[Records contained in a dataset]
((
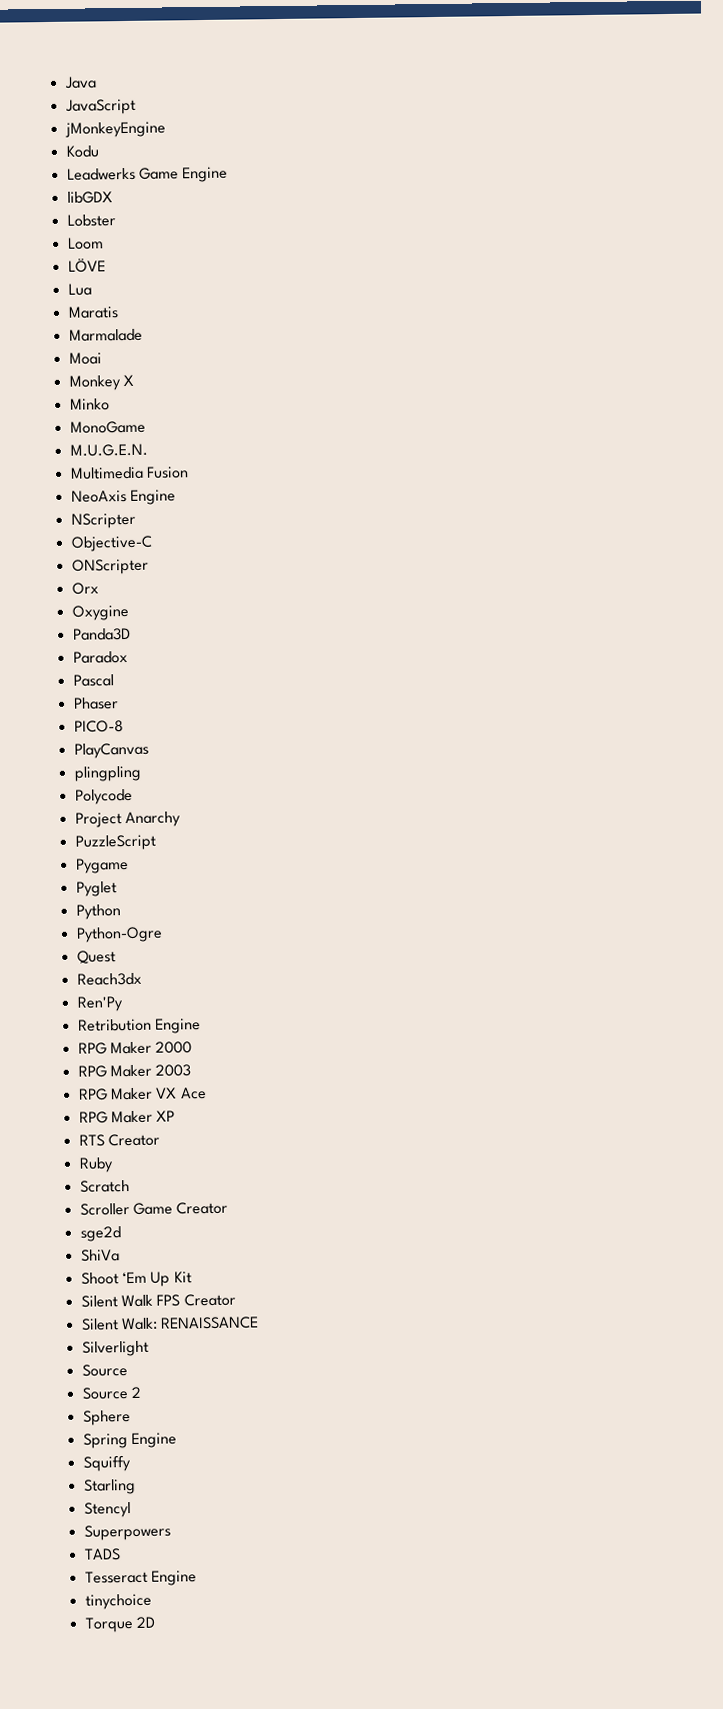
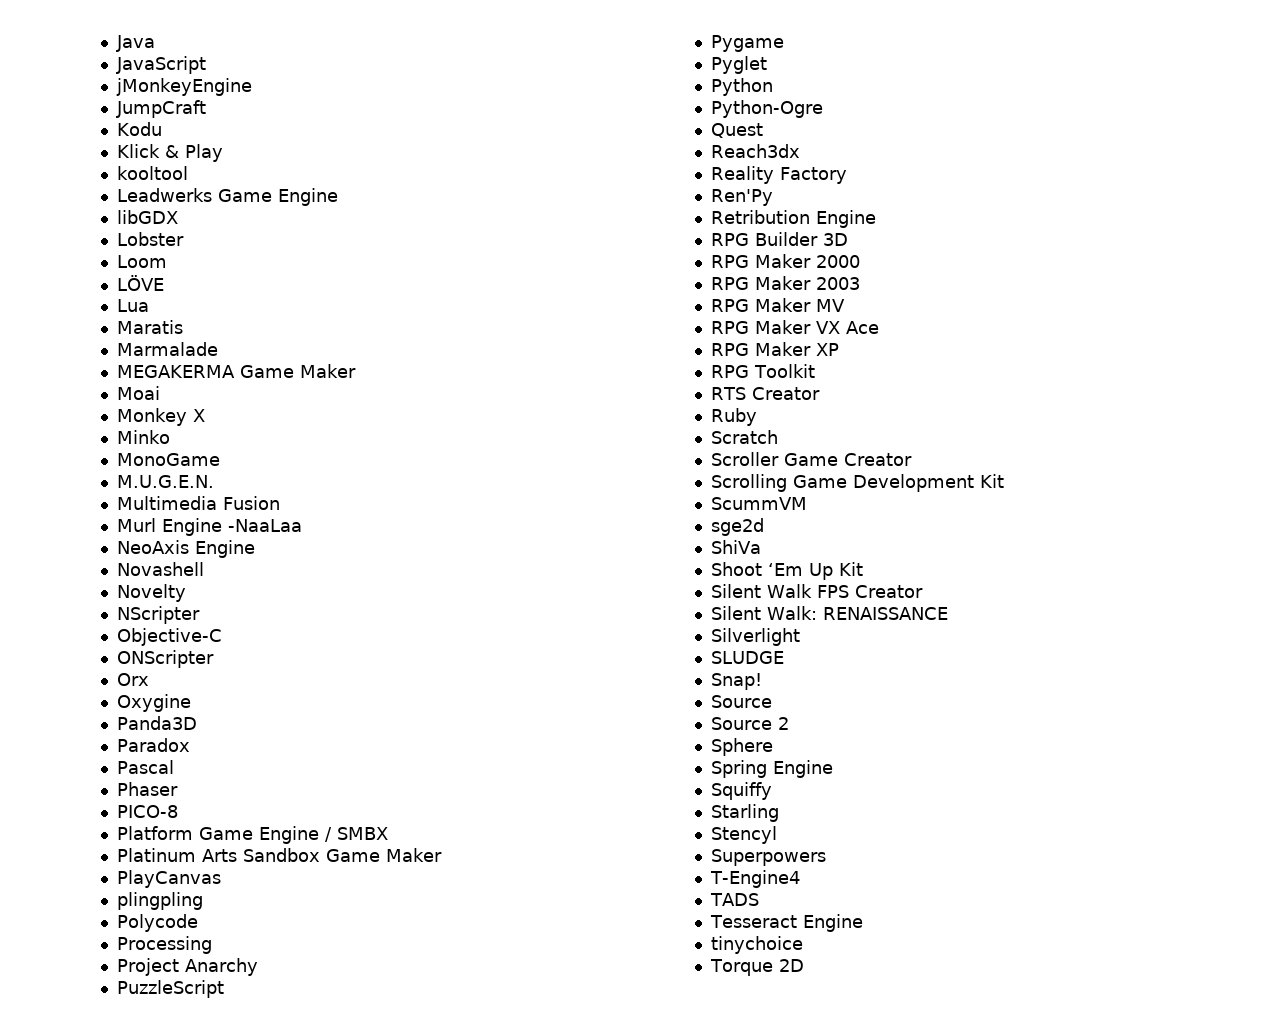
(166, 129) none -> [115,100,206,118] // JumpCraft
(99, 151) none -> [116,144,223,162] [116,166,188,180] // Klick & Play // kooltool
(143, 335) none -> [116,364,356,378] // MEGAKERMA Game Maker
(189, 472) none -> [116,518,302,536] // Murl Engine -NaaLaa
(176, 497) none -> [116,562,204,576] [116,584,186,602] // Novashell // Novelty
(124, 726) none -> [116,826,388,844] [116,848,442,862] // Platform Game Engine / SMBX // Platinum Arts Sandbox Game Maker
(133, 796) none -> [116,936,212,954] // Processing
(142, 979) none -> [710,166,847,184] // Reality Factory
(201, 1026) none -> [710,232,848,246] // RPG Builder 3D
(192, 1070) none -> [710,298,845,312] // RPG Maker MV
(176, 1116) none -> [710,364,815,378] // RPG Toolkit
(229, 1208) none -> [710,474,1004,492] [710,497,807,510] // Scrolling Game Development Kit // ScummVM
(149, 1348) none -> [710,651,784,664] [710,673,762,690] // SLUDGE // Snap!
(171, 1532) none -> [709,870,800,888] // T-Engine4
))
Action item
The answer must be an exact copy of every record above, minus the pictures.

Result for this task
(166, 129) none -> [115,100,206,118] // JumpCraft
(99, 151) none -> [116,144,223,162] [116,166,188,180] // Klick & Play // kooltool
(143, 335) none -> [116,364,356,378] // MEGAKERMA Game Maker
(189, 472) none -> [116,518,302,536] // Murl Engine -NaaLaa
(176, 497) none -> [116,562,204,576] [116,584,186,602] // Novashell // Novelty
(124, 726) none -> [116,826,388,844] [116,848,442,862] // Platform Game Engine / SMBX // Platinum Arts Sandbox Game Maker
(133, 796) none -> [116,936,212,954] // Processing
(142, 979) none -> [710,166,847,184] // Reality Factory
(201, 1026) none -> [710,232,848,246] // RPG Builder 3D
(192, 1070) none -> [710,298,845,312] // RPG Maker MV
(176, 1116) none -> [710,364,815,378] // RPG Toolkit
(229, 1208) none -> [710,474,1004,492] [710,497,807,510] // Scrolling Game Development Kit // ScummVM
(149, 1348) none -> [710,651,784,664] [710,673,762,690] // SLUDGE // Snap!
(171, 1532) none -> [709,870,800,888] // T-Engine4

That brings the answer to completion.